▶ **Task item**
Copy every line from the records that holds the word "descending".

[Change detection data]
::::::

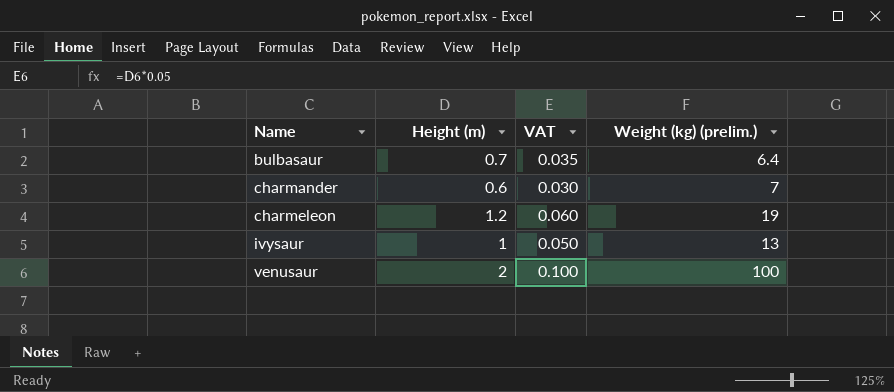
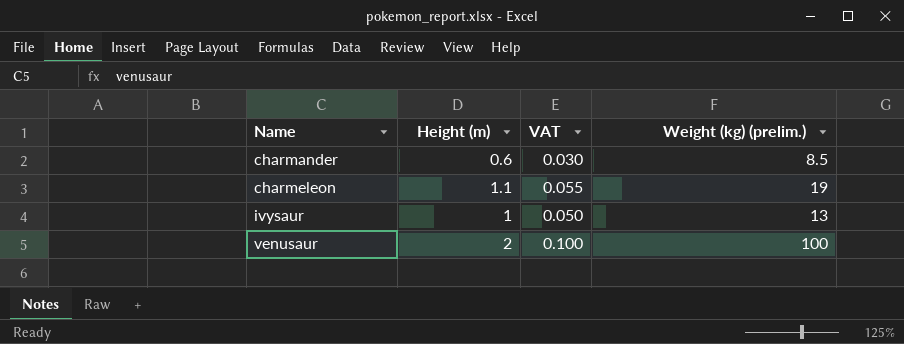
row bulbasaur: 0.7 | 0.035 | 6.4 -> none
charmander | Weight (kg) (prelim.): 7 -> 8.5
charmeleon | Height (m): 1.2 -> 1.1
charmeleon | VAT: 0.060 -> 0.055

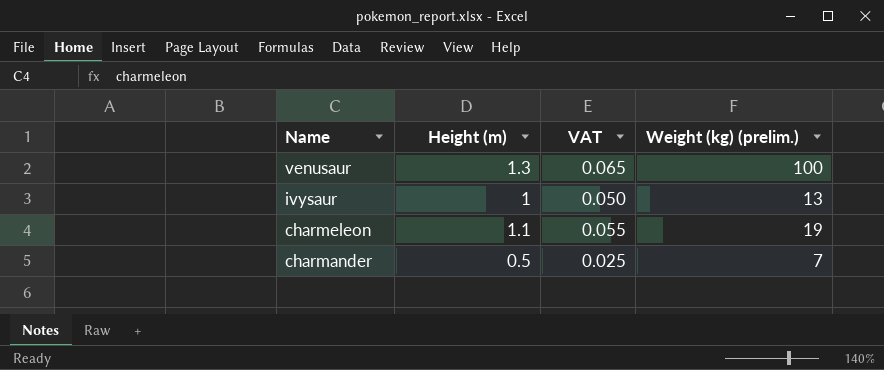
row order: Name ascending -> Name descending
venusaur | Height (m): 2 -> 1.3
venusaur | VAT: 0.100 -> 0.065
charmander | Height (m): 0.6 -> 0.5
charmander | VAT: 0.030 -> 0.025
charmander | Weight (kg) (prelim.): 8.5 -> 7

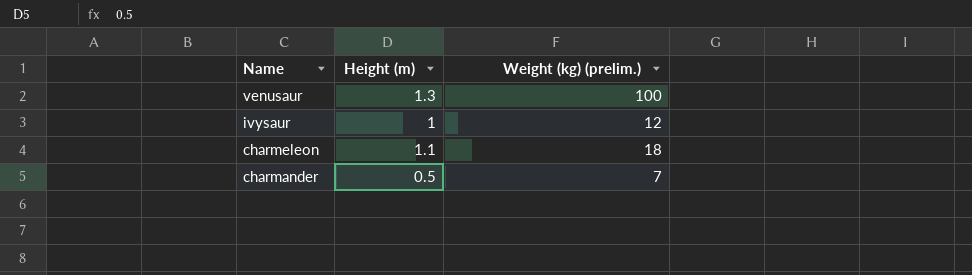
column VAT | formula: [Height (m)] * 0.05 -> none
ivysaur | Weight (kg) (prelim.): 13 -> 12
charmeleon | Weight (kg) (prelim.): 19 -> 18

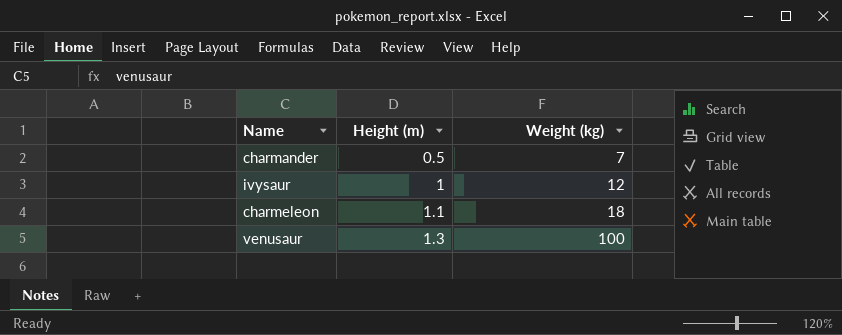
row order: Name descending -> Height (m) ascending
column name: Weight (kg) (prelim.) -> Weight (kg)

::::::

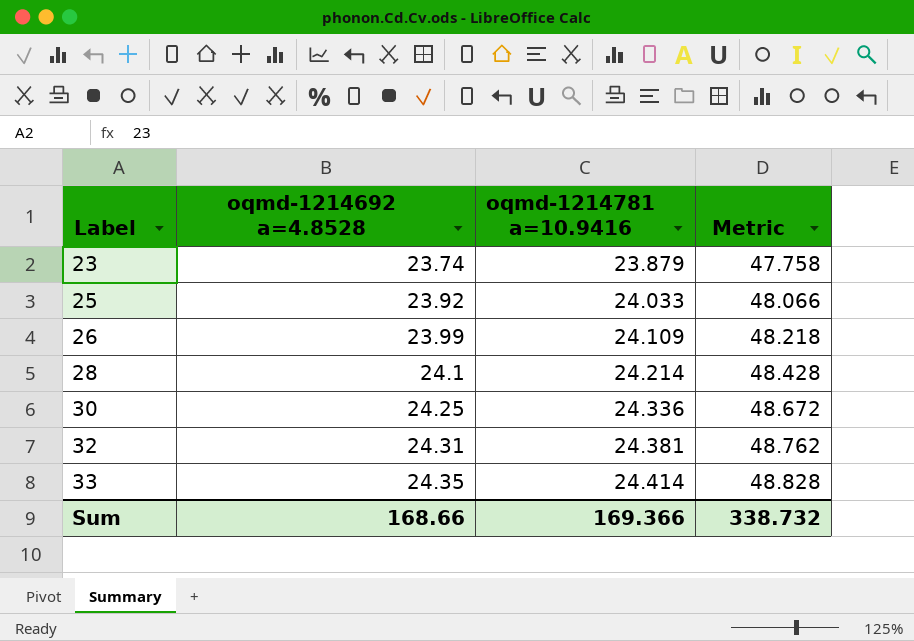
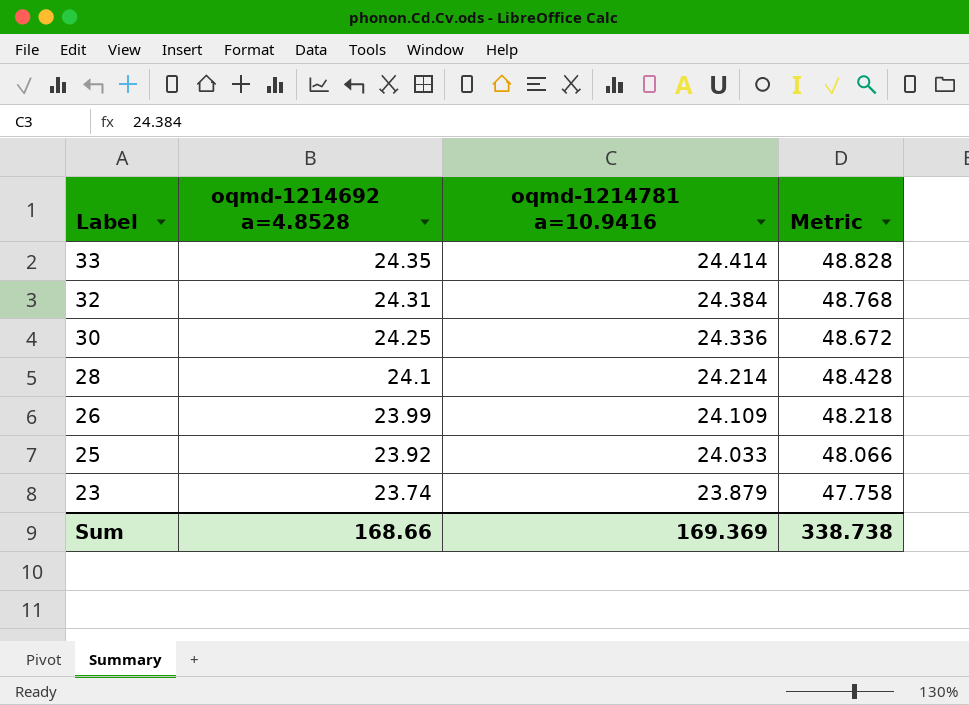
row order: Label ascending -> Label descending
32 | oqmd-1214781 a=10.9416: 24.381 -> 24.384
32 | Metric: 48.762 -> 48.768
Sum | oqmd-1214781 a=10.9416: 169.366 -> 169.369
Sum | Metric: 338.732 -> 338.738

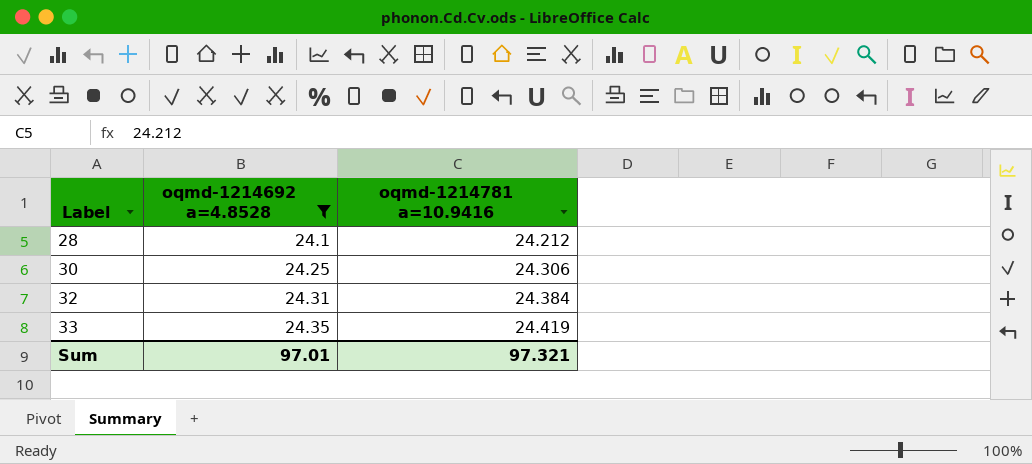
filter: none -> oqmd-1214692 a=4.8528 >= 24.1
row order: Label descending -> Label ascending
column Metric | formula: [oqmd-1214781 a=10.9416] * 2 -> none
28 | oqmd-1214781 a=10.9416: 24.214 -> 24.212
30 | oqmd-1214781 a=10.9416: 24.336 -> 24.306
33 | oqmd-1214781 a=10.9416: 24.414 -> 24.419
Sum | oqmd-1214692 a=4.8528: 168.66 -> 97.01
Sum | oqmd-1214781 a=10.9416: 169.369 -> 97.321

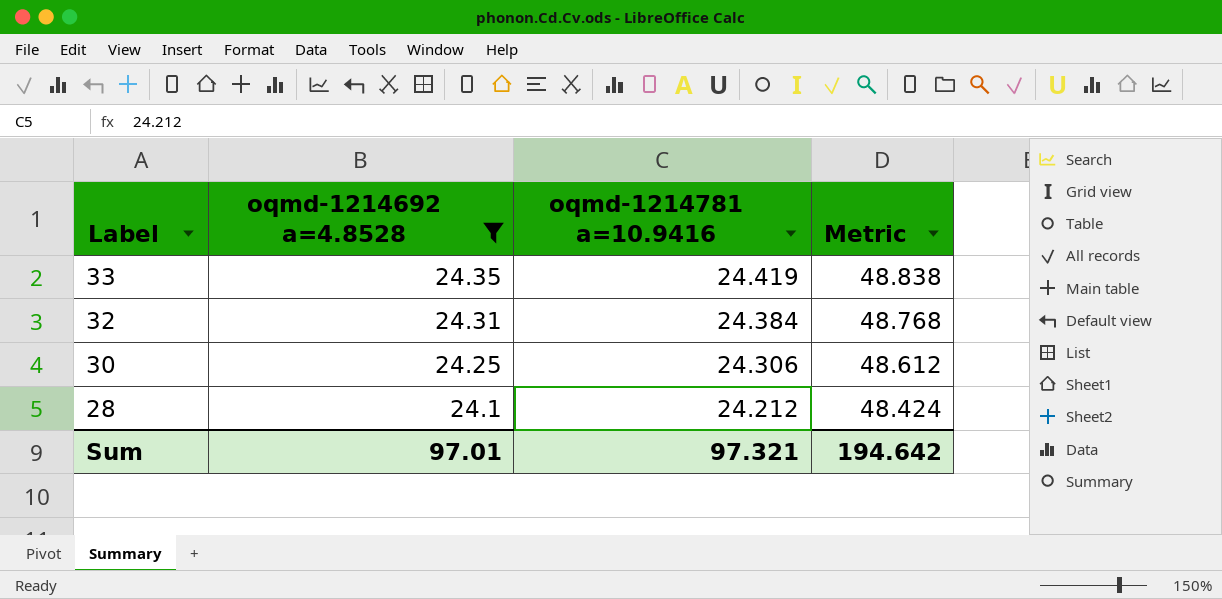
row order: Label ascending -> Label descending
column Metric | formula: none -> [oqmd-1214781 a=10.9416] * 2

::::::

▶ **Response area**
row order: Name ascending -> Name descending
row order: Name descending -> Height (m) ascending
row order: Label ascending -> Label descending
row order: Label descending -> Label ascending
row order: Label ascending -> Label descending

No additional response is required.